I dunno Bob,splain it too us all.Please I mean why put something that has all the capable adjustability from above the table when you can just buy a router with no adjustability from above the table without having to modify something else in order to make it function from above the table,Why do hundreds if not thousands of folk do that Bob. I can only imagine it might have more to do with prcision than just the ability to raise and lower the bit from above. But that just my opinion. I like things to be precise and while craftsman makes a good router it height mechanism leaves little to be desired of ,or for that matter most router manufacturers do as well.Then you also have the nice phenolic plate with adjustments as well.
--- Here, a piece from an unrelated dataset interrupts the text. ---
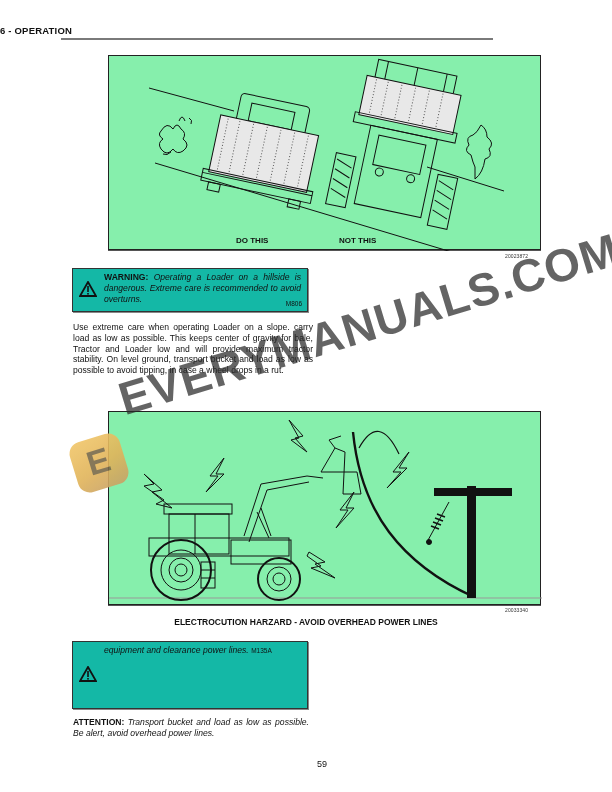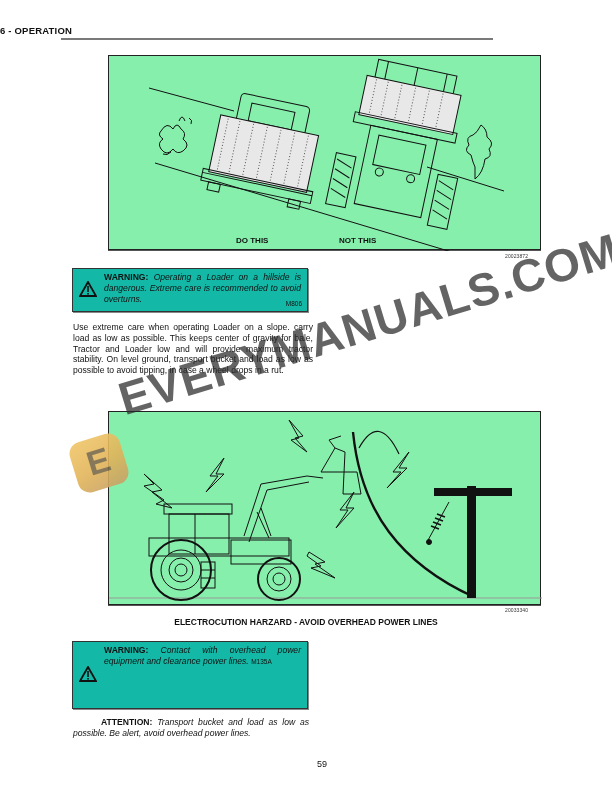"WARNING: Contact with overhead power" div.spread { html: <div><span>WARNING:</span> <span>Contact with overhead power</span></div> -> none }
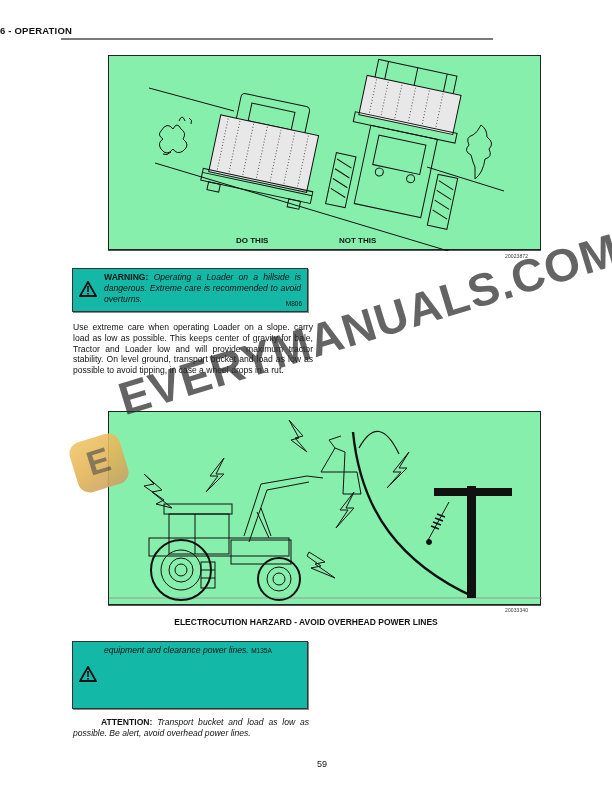"ATTENTION:" .att-label { margin-left: 28px -> none }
I dunno Bob,just can,t get my head around why folks would want something like this when as you say they can just buy the router instead


----------



## bobj3 (Jan 17, 2006)

HI Tommy

The Craftsman black top and the red tops and some of the Bosch routers are all setup with the lift built in no need to add anything just stick the Allen key in and it can be use from the top side of the router table top.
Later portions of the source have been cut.